* **Stored data**
((

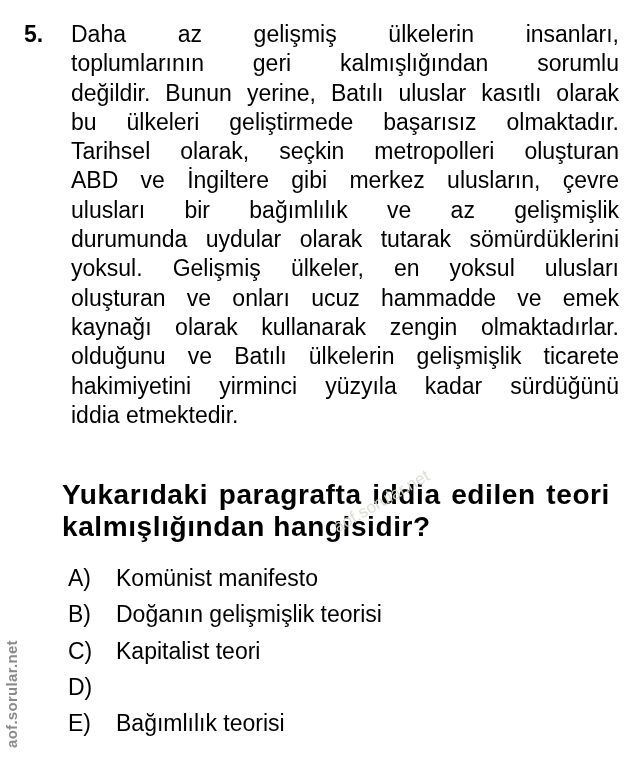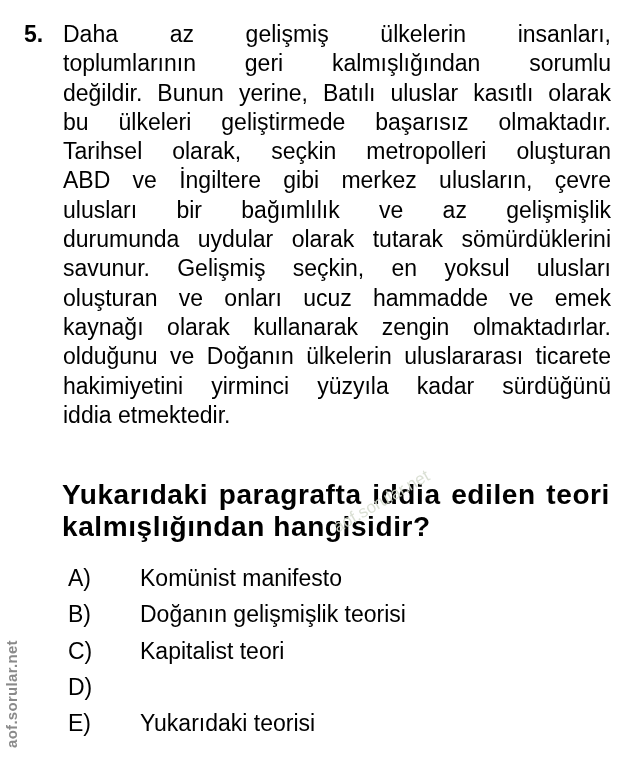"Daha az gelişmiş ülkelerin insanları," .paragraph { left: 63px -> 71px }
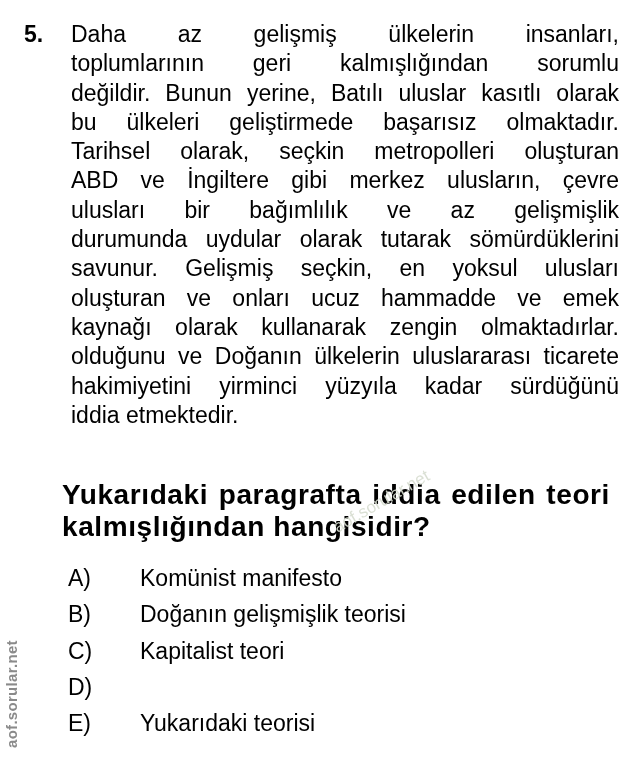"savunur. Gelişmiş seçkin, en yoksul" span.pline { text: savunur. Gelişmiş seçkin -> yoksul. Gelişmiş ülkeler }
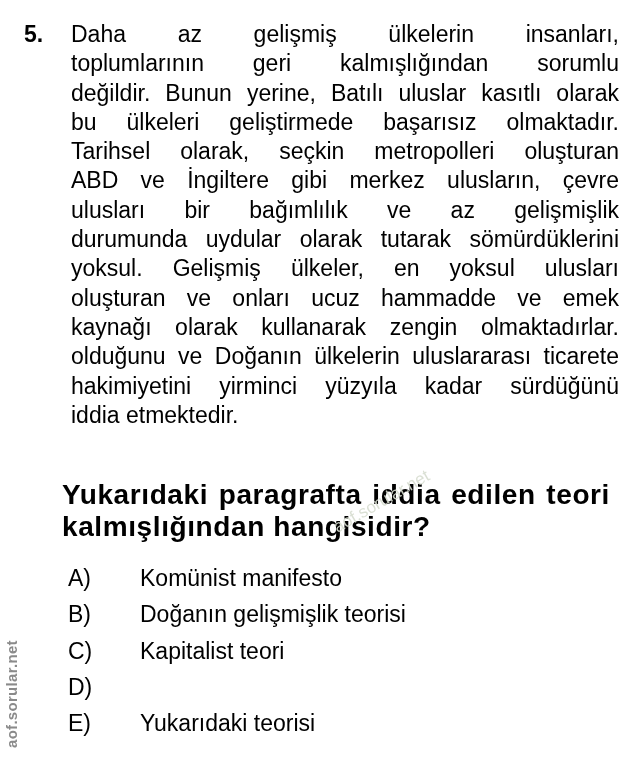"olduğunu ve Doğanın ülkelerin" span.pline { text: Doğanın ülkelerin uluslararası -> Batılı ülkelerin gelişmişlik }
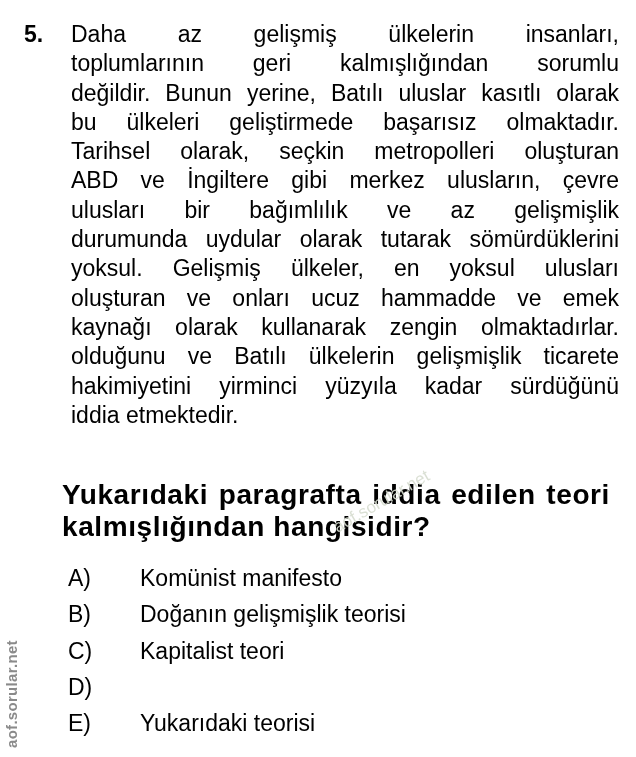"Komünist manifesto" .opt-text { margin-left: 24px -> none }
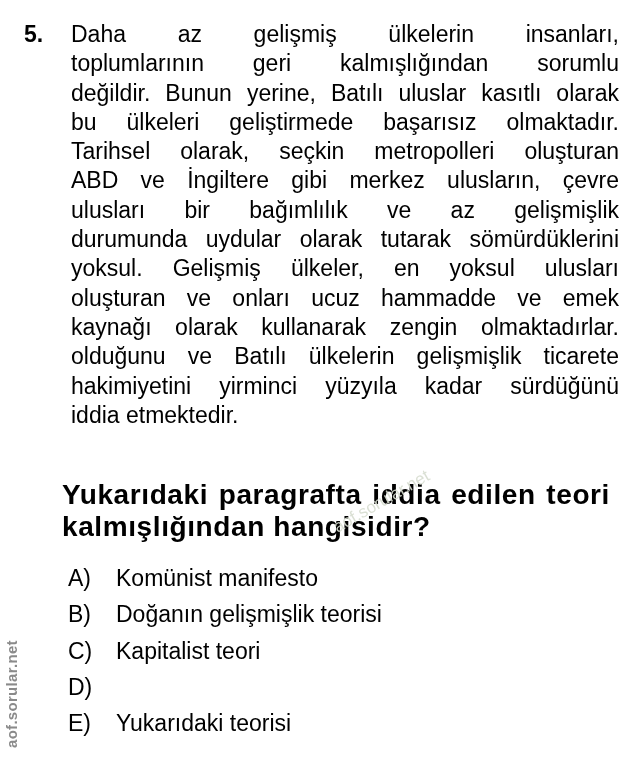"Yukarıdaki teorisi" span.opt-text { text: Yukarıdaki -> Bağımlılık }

))
((

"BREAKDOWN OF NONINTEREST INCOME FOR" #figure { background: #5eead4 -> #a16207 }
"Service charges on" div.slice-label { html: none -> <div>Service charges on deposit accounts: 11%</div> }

))

* **What you will do**
Transcribe, word for word, the lines of the listing above from the one that contains "Gelişmiş seçkin, en" through the one that contains "text: Yukarıdaki ->", keeping both ends and dropping the pictures.

* **Task solution**
"savunur. Gelişmiş seçkin, en yoksul" span.pline { text: savunur. Gelişmiş seçkin -> yoksul. Gelişmiş ülkeler }
"olduğunu ve Doğanın ülkelerin" span.pline { text: Doğanın ülkelerin uluslararası -> Batılı ülkelerin gelişmişlik }
"Komünist manifesto" .opt-text { margin-left: 24px -> none }
"Yukarıdaki teorisi" span.opt-text { text: Yukarıdaki -> Bağımlılık }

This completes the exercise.